What this sequence of key critical and biographical works on Sui Sin Far reveals is the way that an interest in Chinese American writing coincides with a strong interest in feminist studies in the recuperation process. As critical attention to Sui Sin Far's work increases, the complex interlinking of place and literary context can be further elaborated. Such a recuperation process has occurred with other key immigrant authors, such as Henry Roth, whose Call It Sleep was brought back from virtual obscurity by its reprinting in the early 1960s. Hana Wirth-Nesher notes that:

The ever-increasing interest in Call It Sleep throughout the 1960s and 1970s coincided with a rise in ethnic studies, with the ideological shift from the melting pot to what we have come to call multiculturalism. Along with the book's impeccable credentials as modernist masterpiece, it now acquired the added dimension of ethnic chronicle. As a new wave of university students two generations removed from immigration participated in a nationwide search for national roots beyond the Atlantic, Call It Sleep became a staple of Jewish literature and Jewish studies curricula.23

A variety of critical approaches to Roth was utilized during the 1960s and 1970s, including work which positioned him as a proletarian writer, for example, Kenneth Ledbetter's “Henry Roth's Call It Sleep: The Revival of a Proletarian Novel” (1966),24 and work which focused on the apocalyptic strands in his, and others, writings. The latter studies include William Freedman's “Henry Roth and the Redemptive Imagination” (1967) and Bonnie Lyons' “The Symbolic Structure of Henry Roth's Call It Sleep” (1972).25 During the 1980s and 1990s, critical research produced on Roth has increased exponentially, including many important comparative studies.
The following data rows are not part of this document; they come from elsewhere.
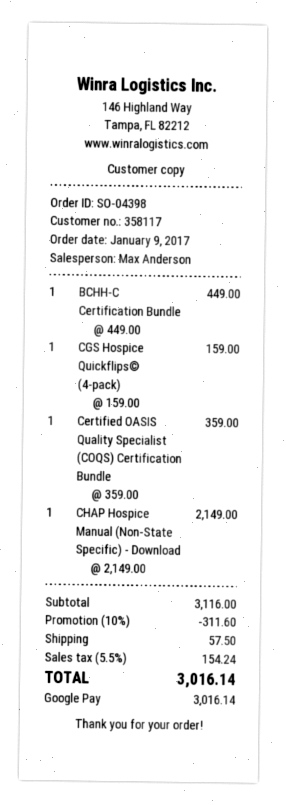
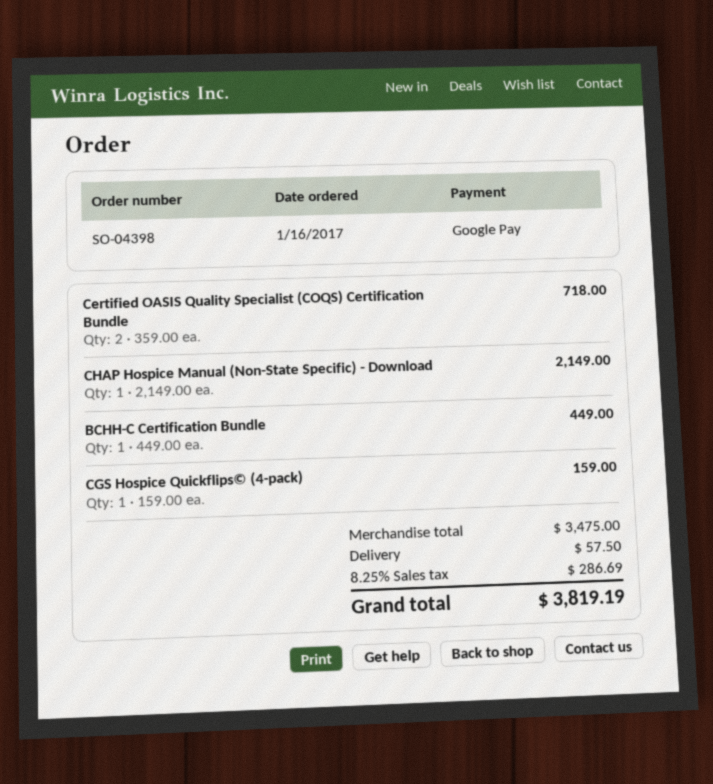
order date: 2017-01-09 -> 2017-01-16
Certified OASIS Quality Specialist (COQS) Certification Bundle: 1 x 359.00 = 359.00 -> 2 x 359.00 = 718.00
subtotal: 3116.00 -> 3475.00
discount: 10% = 311.60 -> none
tax: 5.5% = 154.24 -> 8.25% = 286.69
total: 3016.14 -> 3819.19

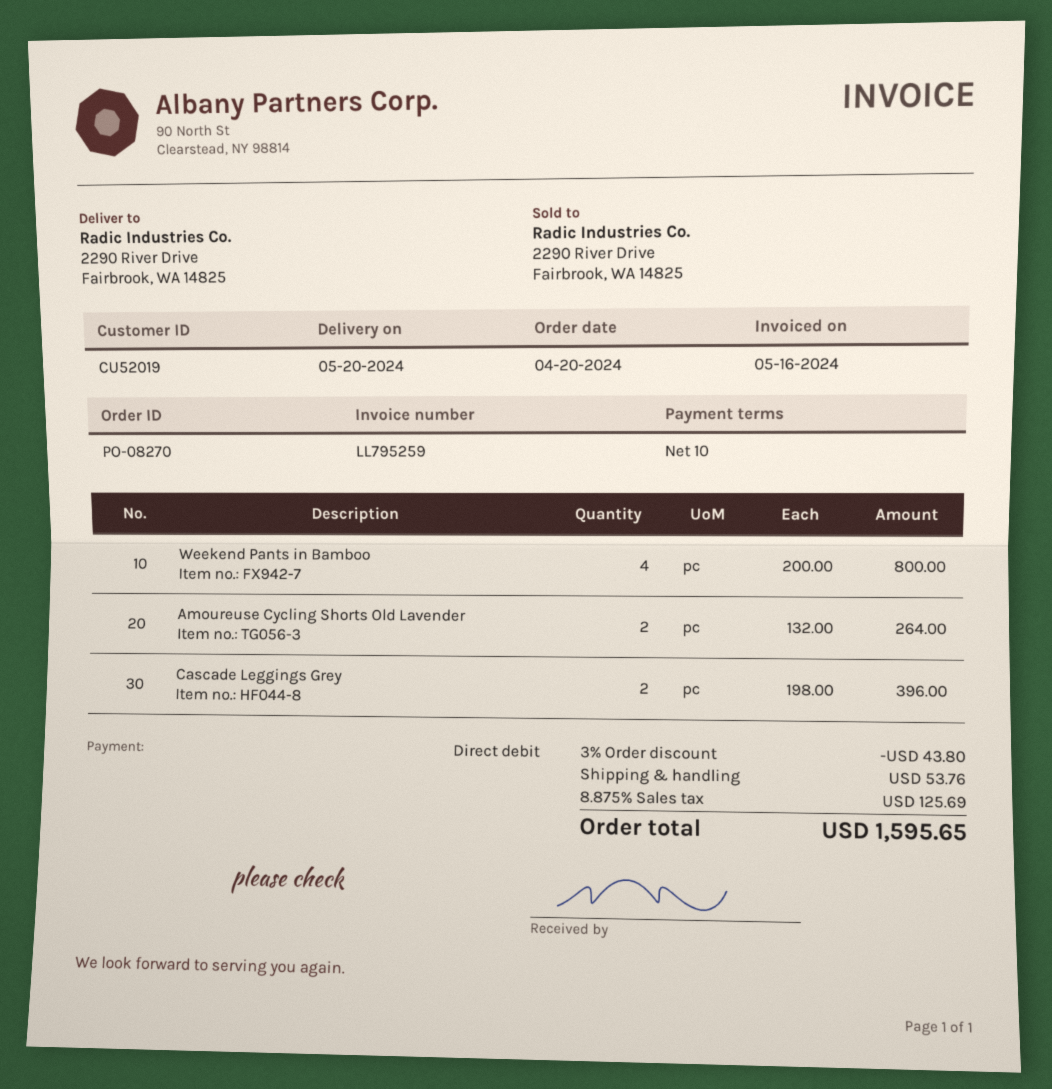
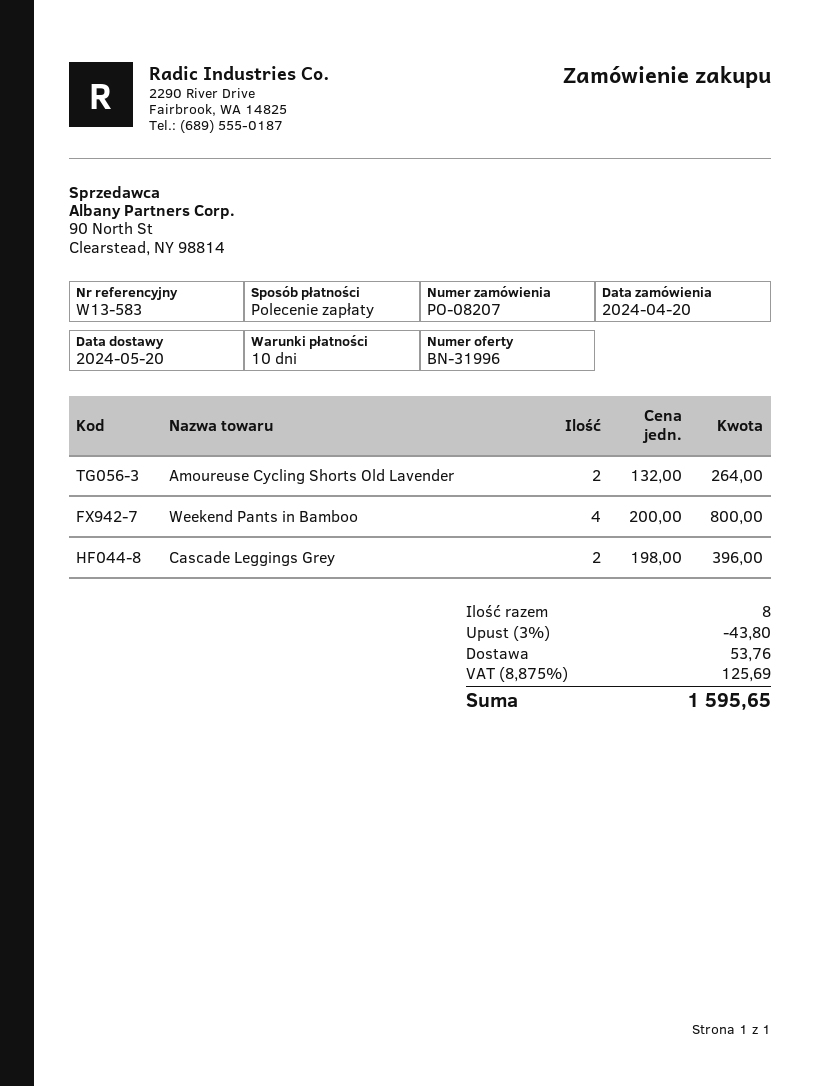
order number: PO-08270 -> PO-08207

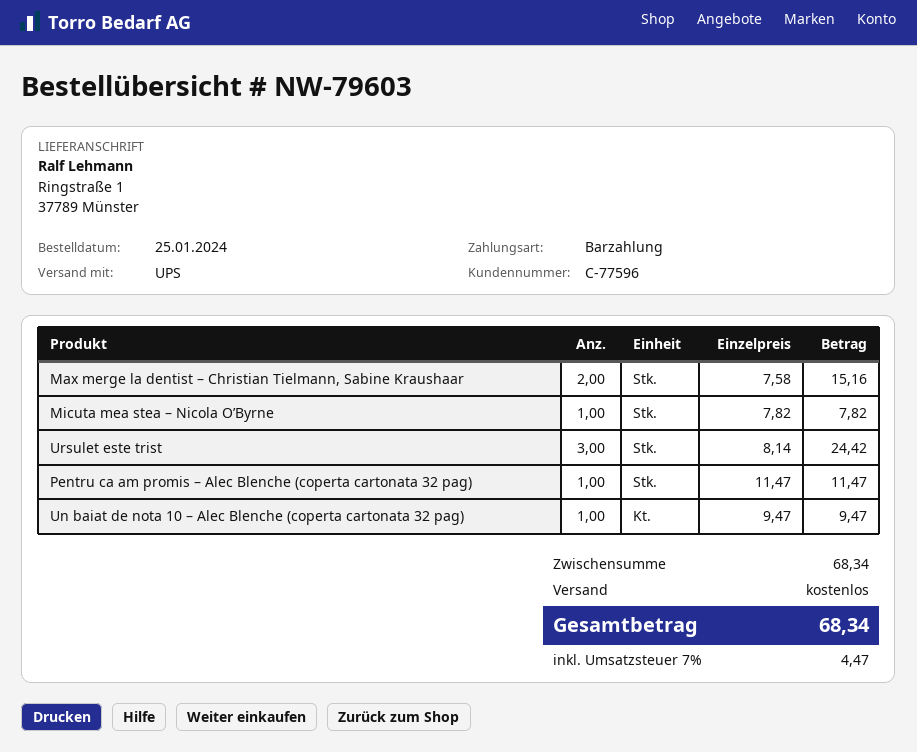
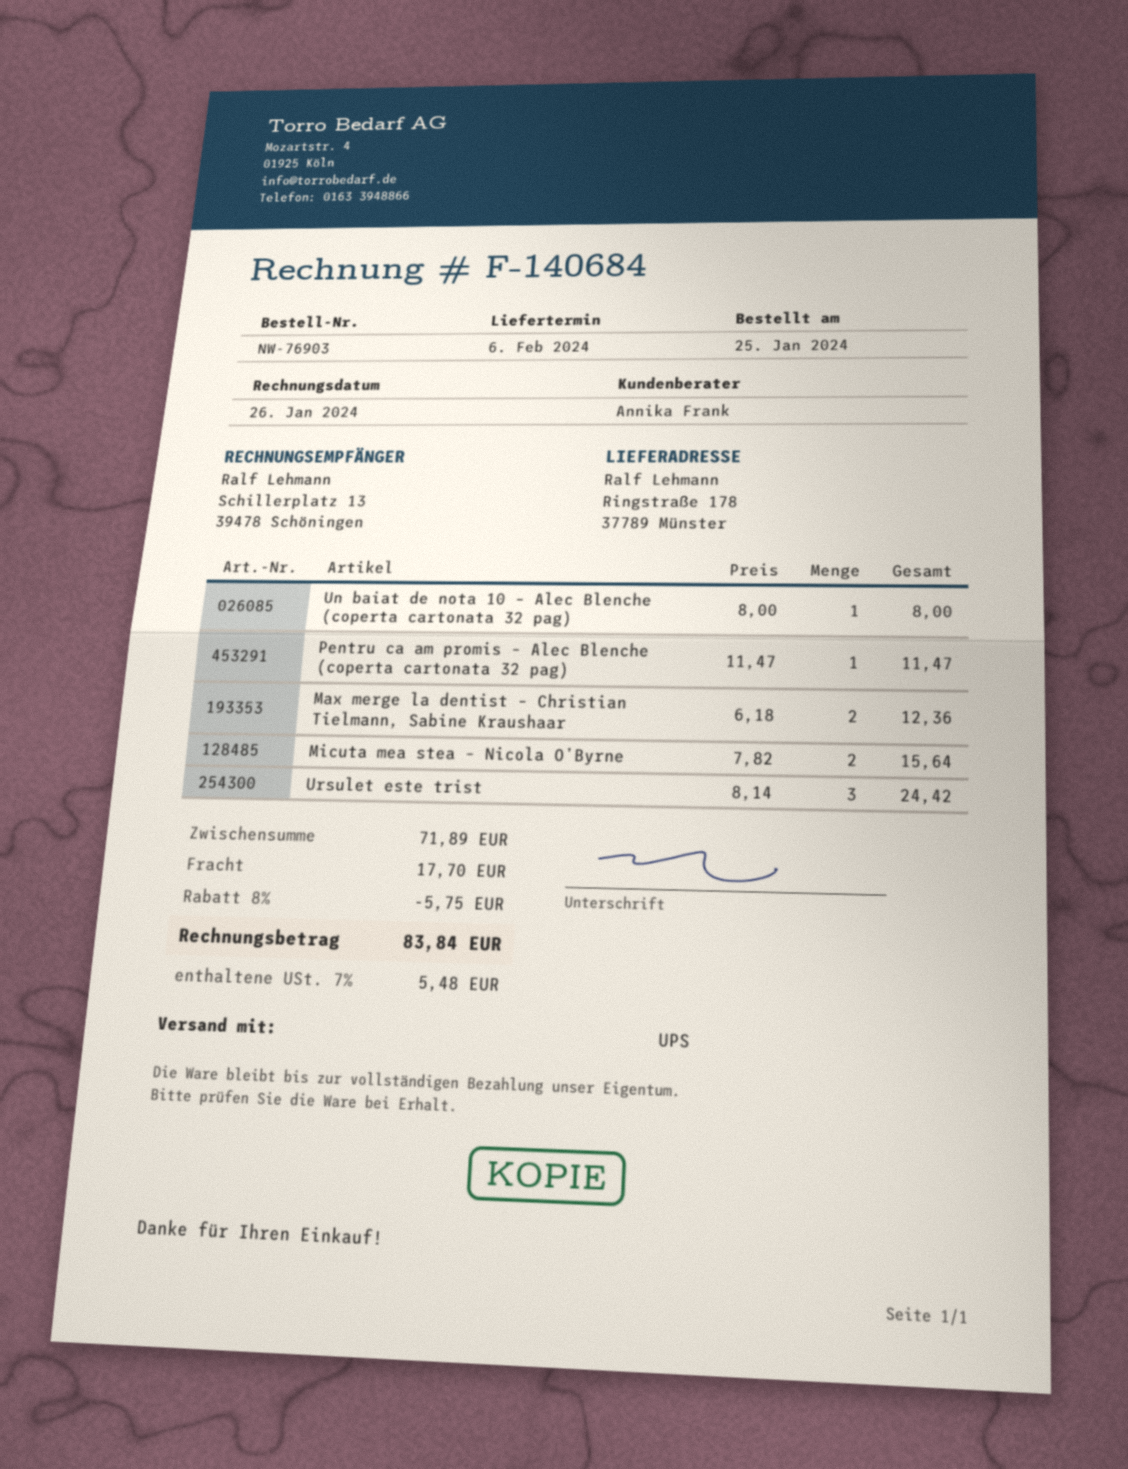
order number: NW-79603 -> NW-76903
ship to: Ringstraße 1, 37789 Münster -> Ringstraße 178, 37789 Münster
Max merge la dentist – Christian Tielmann, Sabine Kraushaar: 2 x 7.58 = 15.16 -> 2 x 6.18 = 12.36
Micuta mea stea – Nicola O’Byrne: 1 x 7.82 = 7.82 -> 2 x 7.82 = 15.64
Un baiat de nota 10 – Alec Blenche (coperta cartonata 32 pag): 1 x 9.47 = 9.47 -> 1 x 8.00 = 8.00
subtotal: 68.34 -> 71.89
discount: none -> 8% = 5.75
shipping: 0.00 -> 17.70
tax: 7% = 4.47 -> 7% = 5.48
total: 68.34 -> 83.84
Examples of the latter include Bruce Robbins' comparison of George Orwell and Roth in his book chapter “Modernism in History, Modernism in Power” (1983), Naomi Sokoloff's “Discoveries of Reading: Stories of Childhood by Bialik, Shahar, and Roth” (1985), Jules Chametzky's “Memory and Silences in the Work of Tillie Olsen and Henry Roth” (1994), Noam Flinker's “The Dying of the Light: American Jewish Self-Portrayal in Henry Roth and Robert Mezey” (1996), and Anne M. Wyatt-Brown's “Creative Change: The Life and Work of Four Novelists: Jane Austen, E. M. Forster, Barbara Pym, and Henry Roth” (1998).26

Regardless of the extensive critical attention placed upon various immigrant authors in academic journals and the more popular press, it has been the book-length critical studies (and anthologies) that have introduced the literature of the immigrant experience to a far wider audience, especially in the case of the biographical works. Key critical works on the literature of the immigrant experience include (in chronological order): Bernard Sherman's The Invention of the Jew: Jewish-American Education Novels, 1916-1964 (1969), Allen Guttman's The Jewish Writer in America: Assimilation and the Crisis of Identity (1971), Rose Green's The Italian-American Novel: A Document of the Interaction of Two Cultures (1974), the introductory sections of Frank Chin, Jeffery Paul Chan, Lawson Fusao Inada and Shawn Hsu Wong, eds., Aiiieeeee!: An Anthology of Asian-American Writers (1975), Elaine H. Kim's Asian American Literature: An Introduction to the Writings and Their Social Context (1982), Edward A. Abramson's The Immigrant Experience in American Literature (1982), the introductory sections to, and critical framework of, Mark Lai Him, Genny Lim and Judy Yung, eds., Island: Poetry and History of Chinese Immigrants on Angel Island, 1910-1940 (1991) and Fred L. Gardaphé's Italian Signs, American Streets: The Evolution of Italian American Narrative (1996).27

Key contemporary biographies that have contributed to a public awareness of immigrant authors include Annette White-Parks Sui Sin Far/Edith Maude Eaton: A Literary Biography (1995) and Stephen Cooper's Full of Life: A Biography of John Fante (2000).28 The historian Roger Daniels notes that: “White-Parks has, by dint of research that was truly detective work on both sides of the 49th parallel, pieced together what will almost certainly be the definitive life story [of Sui Sin Far]. She has for the first time compiled what is probably the complete corpus of Sui Sin Far's published work, including unsigned material in newspapers.”29 Stephen Cooper writes in his epilogue to Fante's biography of the way in which while critical recognition of Fante has been slow to catch up with his wider posthumous popularity, it has finally started to coalesce: “In May 1995 it was my privilege to help organize a three-day conference devoted solely to Fante which drew scores of writers, filmmakers, artists and scholars, as well as all of Fante's immediate surviving family, to California State University, Long Beach.”30 Cooper identifies in this aside another important mechanism in focusing and increasing academic and popular interest in the literature of the immigrant experience: the critical conference. Kim notes how Toshio Mori's reputation was partially recuperated via the Asian American Writers' Conferences in Oakland in 1975, in Seattle in 1976, and in Honolulu in 1978.31 Key critical works published on Italian American writers and their socio-economic backgrounds were first presented at the Eighteenth Annual Conference of the American Italian Historical Association at Rhode Island (1985). Many other conferences either entirely devoted to an immigrant group or simply presenting major panels could be cited here.

Notes

  1. Gerald Sorin, A Time for Building: The Third Migration, 1880-1920, pp. 8-9.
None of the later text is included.